The Company’s external auditors, Harbourside LLP, have not performed a review of these condensed consolidated financial statements.
INDIGENOUS BLOOM HEMP CORP.
(formerly Veritas Pharma Inc.) Condensed consolidated statements of financial position (Expressed in Canadian dollars)
| July 31, | April 30, | |
|---|---|---|
| 2021 | 2021 | |
| $ | $ | |
| (unaudited) | ||
| Assets | ||
| Current assets | ||
| Cash | 438 | 481 |
| Amounts receivable | 249 | 249 |
| Due from Indigenous Bloom Hemp Corporation (Note 8) | 377,520 | – |
| Total assets | 378,207 | 730 |
| Liabilities | ||
| Current liabilities | ||
| Accounts payable and accrued liabilities | 572,144 | 580,946 |
| Loan payable (Note 3) | 500,000 | – |
| Convertible note payable (Note 4) | 76,311 | 68,829 |
| Derivative liability (Note 5) | 15,633 | 22,117 |
| Due to related parties (Note 6) | 314,199 | 622,847 |
| Total current liabilities | 1,478,287 | 1,294,739 |
| Non-current liabilities | ||
| Accounts payable (Note 6) | 124,250 | – |
| Due to related parties (Note 6) | 309,475 | – |
| Total non-current liabilities | 433,725 | – |
| Total liabilities | 1,912,012 | 1,284,739 |
| Shareholders’ deficit | ||
| Share capital | 29,564,397 | 29,564,397 |
| Share-based payment reserve | 1,443,613 | 1,443,613 |
| Warrant reserve | 684,135 | 684,135 |
| Deficit | (33,225,950) | (32,986,154) |
| Total shareholders’deficit | (1,533,805) | (1,294,009) |
| Total liabilities and shareholders’ deficit | 378,207 | 730 |
Nature of operations and continuance of business (Note 1) Contingencies (Note 9) Commitments (Note 10) Subsequent events (Note 11)

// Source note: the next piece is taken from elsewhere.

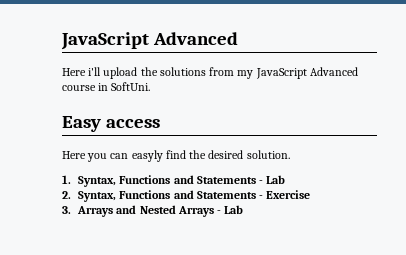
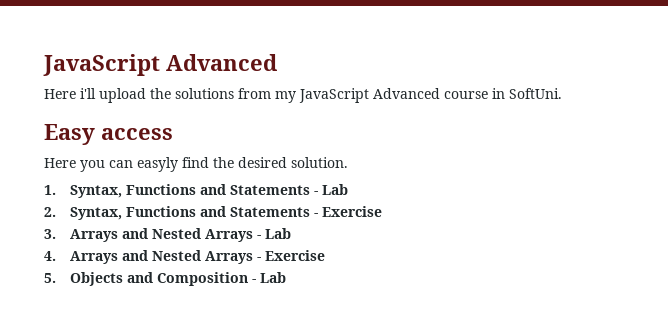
(244, 209) none -> [44,250,325,264] [44,272,286,286] // 4. Arrays and Nested Arrays - Exercise // 5. Objects and Composition - Lab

Approved and authorized for issuance on behalf of the Board of Directors on September 29, 2021:
/s/ Lorne Mark Roseborough /s/ Blair Lowther Lorne Mark Roseborough Blair Lowther, Director
(The accompanying notes are an integral part of these condensed consolidated financial statements)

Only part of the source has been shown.